Loss in multiple outputs network

muttistefano · June 21, 2022, 5:19am

Hi all, i have a network composed by a RNN layer , followed by 3 separated fully connected portions that output each a single value:
Untitled Diagram.drawio

The net is defined by :

class RNN(nn.Module):
    def __init__(self, hidden_size, num_layers,fd_n):
        super(RNN, self).__init__()
        self.hidden_size = hidden_size
        self.num_layers = num_layers
        self.rnn = nn.RNN(input_size=510,hidden_size=hidden_size,num_layers=num_layers,batch_first=True,dropout=0.0)
        self.fcx   = nn.Linear(in_features=hidden_size,out_features=fd_n)
        self.fcx2  = nn.Linear(in_features=fd_n,out_features=1)
        self.fcy   = nn.Linear(in_features=hidden_size,out_features=fd_n)
        self.fcy2  = nn.Linear(in_features=fd_n,out_features=1)
        self.fcw   = nn.Linear(in_features=hidden_size,out_features=fd_n)
        self.fcw2  = nn.Linear(in_features=fd_n,out_features=1)

    def forward(self,x):
        h0 = torch.zeros(self.num_layers, x.size(0), self.hidden_size).to(device) 
        out_rnn, _ = self.rnn(x,h0)
        outx     = self.fcx(F.relu(out_rnn[:, -1, :]))
        outx     = self.fcx2(F.relu(outx))
        outy     = self.fcy(F.relu(out_rnn[:, -1, :]))
        outy     = self.fcy2(F.relu(outy))
        outw     = self.fcw(F.relu(out_rnn[:, -1, :]))
        outw     = self.fcw2(F.relu(outw))

        return outx,outy,outw

while the training part is:

        outputs_x, outputs_y, outputs_w  = model(inputs)
        loss_x = criterion_x(outputs_x, labels)
        loss_y = criterion_y(outputs_y, labels)
        loss_w = criterion_w(outputs_w, labels)

        loss = loss_x + loss_y + loss_w

        optimizer.zero_grad()
        loss.backward()
        optimizer.step()

At the beginning I always get :

UserWarning: Using a target size (torch.Size([1520, 3])) that is different to the input size (torch.Size([1520, 1])).
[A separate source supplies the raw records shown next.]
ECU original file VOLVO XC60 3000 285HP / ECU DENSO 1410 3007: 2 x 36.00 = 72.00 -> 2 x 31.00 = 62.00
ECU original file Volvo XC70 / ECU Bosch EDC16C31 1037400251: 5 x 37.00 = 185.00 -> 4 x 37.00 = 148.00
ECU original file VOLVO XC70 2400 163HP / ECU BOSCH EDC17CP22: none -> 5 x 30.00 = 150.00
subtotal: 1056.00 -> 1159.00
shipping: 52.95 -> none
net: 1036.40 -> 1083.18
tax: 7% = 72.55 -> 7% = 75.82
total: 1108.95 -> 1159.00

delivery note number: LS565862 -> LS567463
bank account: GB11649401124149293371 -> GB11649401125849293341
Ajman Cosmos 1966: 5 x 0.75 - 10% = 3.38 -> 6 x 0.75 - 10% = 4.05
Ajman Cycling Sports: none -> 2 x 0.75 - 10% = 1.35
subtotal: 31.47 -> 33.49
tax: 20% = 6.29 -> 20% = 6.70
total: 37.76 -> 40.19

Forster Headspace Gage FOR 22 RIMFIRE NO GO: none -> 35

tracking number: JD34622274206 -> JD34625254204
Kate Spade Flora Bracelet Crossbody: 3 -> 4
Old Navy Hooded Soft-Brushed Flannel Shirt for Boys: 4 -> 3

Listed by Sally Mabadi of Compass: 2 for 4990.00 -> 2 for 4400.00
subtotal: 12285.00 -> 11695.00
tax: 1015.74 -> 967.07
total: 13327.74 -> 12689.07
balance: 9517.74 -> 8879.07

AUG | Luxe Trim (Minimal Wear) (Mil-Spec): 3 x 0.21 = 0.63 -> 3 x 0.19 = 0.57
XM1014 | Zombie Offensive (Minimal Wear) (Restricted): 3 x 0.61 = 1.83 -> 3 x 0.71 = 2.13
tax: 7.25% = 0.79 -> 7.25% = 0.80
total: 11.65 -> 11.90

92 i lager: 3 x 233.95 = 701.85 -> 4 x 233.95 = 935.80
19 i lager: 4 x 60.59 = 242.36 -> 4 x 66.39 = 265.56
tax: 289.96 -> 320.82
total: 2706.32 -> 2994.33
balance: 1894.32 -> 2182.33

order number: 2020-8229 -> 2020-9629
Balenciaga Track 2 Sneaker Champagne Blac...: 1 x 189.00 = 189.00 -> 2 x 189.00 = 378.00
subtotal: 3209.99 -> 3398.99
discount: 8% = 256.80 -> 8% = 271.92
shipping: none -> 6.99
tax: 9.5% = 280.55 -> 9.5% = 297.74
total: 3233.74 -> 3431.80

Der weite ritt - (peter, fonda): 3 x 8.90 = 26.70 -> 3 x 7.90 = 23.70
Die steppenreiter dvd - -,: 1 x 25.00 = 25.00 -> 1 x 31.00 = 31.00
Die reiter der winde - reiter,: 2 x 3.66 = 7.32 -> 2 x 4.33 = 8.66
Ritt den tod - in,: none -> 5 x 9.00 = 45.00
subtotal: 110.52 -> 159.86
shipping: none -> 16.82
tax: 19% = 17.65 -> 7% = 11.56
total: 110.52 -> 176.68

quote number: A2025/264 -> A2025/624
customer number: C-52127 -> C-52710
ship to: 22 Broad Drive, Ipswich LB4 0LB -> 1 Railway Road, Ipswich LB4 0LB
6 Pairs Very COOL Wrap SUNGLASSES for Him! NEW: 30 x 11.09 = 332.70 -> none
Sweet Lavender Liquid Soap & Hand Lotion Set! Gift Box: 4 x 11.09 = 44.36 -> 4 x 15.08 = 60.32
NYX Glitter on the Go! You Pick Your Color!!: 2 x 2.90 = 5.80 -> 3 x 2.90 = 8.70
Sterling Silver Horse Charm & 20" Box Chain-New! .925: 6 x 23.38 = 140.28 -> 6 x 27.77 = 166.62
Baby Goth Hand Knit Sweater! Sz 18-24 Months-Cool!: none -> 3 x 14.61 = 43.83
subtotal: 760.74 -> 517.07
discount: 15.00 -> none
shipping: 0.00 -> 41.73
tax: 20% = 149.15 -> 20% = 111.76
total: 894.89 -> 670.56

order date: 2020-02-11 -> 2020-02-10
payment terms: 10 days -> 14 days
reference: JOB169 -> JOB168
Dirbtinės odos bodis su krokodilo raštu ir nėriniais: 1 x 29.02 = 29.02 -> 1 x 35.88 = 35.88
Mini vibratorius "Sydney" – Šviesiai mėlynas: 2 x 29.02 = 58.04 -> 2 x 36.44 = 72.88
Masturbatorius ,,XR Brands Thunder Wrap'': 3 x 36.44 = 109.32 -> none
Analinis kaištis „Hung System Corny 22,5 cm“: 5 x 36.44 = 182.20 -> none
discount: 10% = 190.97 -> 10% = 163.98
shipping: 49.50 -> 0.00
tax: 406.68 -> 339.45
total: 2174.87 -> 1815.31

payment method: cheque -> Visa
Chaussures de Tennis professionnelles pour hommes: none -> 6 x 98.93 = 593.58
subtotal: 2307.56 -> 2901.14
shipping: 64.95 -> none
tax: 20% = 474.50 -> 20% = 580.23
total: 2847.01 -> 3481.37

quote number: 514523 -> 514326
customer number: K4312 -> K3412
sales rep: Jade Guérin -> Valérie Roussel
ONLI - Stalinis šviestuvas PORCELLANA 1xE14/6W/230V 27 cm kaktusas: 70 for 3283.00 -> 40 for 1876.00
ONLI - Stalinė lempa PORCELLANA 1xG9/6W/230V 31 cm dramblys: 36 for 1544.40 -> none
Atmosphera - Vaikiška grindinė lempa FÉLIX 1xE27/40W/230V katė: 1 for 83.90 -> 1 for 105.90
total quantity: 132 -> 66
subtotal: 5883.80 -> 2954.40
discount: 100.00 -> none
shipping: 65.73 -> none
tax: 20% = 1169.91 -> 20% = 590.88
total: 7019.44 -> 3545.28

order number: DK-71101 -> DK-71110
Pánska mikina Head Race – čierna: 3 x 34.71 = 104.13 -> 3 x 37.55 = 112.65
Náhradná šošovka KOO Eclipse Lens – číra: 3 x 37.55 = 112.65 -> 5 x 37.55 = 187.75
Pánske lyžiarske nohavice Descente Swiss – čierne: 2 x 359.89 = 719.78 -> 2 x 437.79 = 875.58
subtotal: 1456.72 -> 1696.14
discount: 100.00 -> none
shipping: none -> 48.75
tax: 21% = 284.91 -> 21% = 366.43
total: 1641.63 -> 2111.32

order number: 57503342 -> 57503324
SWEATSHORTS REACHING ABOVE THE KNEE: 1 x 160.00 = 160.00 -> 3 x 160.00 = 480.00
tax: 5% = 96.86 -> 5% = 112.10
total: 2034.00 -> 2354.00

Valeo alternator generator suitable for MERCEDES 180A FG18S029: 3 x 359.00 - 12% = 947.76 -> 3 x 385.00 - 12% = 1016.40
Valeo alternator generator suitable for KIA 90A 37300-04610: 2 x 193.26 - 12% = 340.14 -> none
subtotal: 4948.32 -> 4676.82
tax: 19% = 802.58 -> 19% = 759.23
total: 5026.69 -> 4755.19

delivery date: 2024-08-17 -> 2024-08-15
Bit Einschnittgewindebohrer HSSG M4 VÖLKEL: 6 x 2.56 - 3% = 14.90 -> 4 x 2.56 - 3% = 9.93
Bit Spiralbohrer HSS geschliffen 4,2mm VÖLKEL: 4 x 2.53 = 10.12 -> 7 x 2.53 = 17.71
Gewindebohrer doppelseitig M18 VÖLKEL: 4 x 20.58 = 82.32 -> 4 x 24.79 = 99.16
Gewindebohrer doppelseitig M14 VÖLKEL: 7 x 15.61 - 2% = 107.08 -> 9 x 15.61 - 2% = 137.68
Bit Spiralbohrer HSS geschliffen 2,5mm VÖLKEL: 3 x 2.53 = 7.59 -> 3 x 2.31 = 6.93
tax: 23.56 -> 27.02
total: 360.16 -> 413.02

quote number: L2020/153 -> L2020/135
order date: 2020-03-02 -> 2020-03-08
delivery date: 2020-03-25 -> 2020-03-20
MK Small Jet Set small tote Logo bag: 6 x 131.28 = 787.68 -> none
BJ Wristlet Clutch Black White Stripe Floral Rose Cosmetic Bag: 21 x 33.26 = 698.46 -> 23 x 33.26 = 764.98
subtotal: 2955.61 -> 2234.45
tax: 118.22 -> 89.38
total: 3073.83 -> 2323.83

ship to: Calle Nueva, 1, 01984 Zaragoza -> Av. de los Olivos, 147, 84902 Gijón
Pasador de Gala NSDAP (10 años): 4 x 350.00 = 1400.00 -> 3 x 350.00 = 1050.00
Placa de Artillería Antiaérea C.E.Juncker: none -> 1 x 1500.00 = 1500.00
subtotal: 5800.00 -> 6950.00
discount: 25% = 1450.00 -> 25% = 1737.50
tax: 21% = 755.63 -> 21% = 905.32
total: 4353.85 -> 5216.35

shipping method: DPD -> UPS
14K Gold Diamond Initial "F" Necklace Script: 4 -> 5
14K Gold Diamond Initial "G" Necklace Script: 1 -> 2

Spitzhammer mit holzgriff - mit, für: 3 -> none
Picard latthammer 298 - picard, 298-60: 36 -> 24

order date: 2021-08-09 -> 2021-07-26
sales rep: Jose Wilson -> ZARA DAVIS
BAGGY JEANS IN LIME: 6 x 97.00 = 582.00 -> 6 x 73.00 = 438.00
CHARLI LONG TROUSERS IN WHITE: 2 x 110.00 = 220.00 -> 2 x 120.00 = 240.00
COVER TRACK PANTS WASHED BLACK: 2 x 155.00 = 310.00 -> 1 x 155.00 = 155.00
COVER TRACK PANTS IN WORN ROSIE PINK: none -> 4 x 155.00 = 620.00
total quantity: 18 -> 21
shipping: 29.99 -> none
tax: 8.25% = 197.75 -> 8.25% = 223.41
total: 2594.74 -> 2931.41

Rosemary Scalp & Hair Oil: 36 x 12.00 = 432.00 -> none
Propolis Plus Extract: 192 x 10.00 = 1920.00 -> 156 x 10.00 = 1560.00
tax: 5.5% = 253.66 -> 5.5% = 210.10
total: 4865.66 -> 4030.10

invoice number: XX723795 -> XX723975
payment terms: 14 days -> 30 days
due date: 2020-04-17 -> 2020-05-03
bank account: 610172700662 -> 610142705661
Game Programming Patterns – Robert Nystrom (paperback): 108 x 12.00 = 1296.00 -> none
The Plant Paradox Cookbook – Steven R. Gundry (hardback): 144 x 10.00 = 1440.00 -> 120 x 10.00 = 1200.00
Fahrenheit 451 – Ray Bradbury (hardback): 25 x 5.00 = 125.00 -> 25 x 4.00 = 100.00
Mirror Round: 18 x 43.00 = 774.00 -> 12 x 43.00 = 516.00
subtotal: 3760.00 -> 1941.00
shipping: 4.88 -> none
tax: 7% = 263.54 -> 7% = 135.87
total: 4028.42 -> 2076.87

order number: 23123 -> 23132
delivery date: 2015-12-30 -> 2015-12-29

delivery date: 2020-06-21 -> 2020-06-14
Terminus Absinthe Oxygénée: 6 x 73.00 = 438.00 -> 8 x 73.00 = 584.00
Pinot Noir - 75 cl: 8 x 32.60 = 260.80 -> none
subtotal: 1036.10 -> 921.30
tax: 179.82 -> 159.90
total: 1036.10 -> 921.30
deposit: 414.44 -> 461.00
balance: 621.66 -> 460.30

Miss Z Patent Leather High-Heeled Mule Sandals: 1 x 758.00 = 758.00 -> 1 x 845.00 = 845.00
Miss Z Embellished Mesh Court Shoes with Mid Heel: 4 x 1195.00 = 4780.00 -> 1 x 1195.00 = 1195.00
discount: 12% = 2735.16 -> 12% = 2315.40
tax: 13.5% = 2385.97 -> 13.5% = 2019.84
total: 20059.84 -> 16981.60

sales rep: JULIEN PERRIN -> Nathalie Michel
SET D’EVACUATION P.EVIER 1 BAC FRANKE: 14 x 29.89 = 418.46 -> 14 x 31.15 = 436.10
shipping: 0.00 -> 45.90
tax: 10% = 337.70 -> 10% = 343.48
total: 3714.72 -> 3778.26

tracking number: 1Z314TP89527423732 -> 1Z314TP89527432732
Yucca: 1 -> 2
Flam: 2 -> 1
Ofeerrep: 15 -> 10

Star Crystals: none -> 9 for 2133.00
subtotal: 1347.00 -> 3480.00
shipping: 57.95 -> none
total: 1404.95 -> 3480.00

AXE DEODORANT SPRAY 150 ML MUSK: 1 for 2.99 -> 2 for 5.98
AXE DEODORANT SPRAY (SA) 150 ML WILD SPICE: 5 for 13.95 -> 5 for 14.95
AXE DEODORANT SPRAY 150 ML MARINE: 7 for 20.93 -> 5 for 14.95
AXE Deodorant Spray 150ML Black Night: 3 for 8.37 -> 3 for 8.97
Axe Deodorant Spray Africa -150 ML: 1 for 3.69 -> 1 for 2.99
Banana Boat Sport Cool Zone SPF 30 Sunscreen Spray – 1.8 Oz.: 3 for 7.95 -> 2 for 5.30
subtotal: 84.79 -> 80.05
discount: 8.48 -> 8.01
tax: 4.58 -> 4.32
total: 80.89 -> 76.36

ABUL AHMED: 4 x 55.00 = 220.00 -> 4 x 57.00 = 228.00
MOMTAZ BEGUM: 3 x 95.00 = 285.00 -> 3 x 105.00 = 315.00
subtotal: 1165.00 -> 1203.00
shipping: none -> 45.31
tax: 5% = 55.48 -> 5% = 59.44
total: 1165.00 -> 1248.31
This will likely lead to incorrect results due to broadcasting. Please ensure they have the same size.

am I correctly backpropagating ?
Thanks

ptrblck · June 21, 2022, 5:28am

I would not ignore the warning as broadcasting might be used which could yield invalid loss values.
The warning is raised since the criterion_x/y/w calls are using a target with 3 features while each model output has 1 feature/logit only. Assuming the target contains the values for all 3 model outputs, you could torch.cat((outputs_x, outputs_y, outputs_w), dim=1) the outputs and calculate the loss afterwards.

muttistefano · June 21, 2022, 5:31am

Seems like the problem is solved.
thanks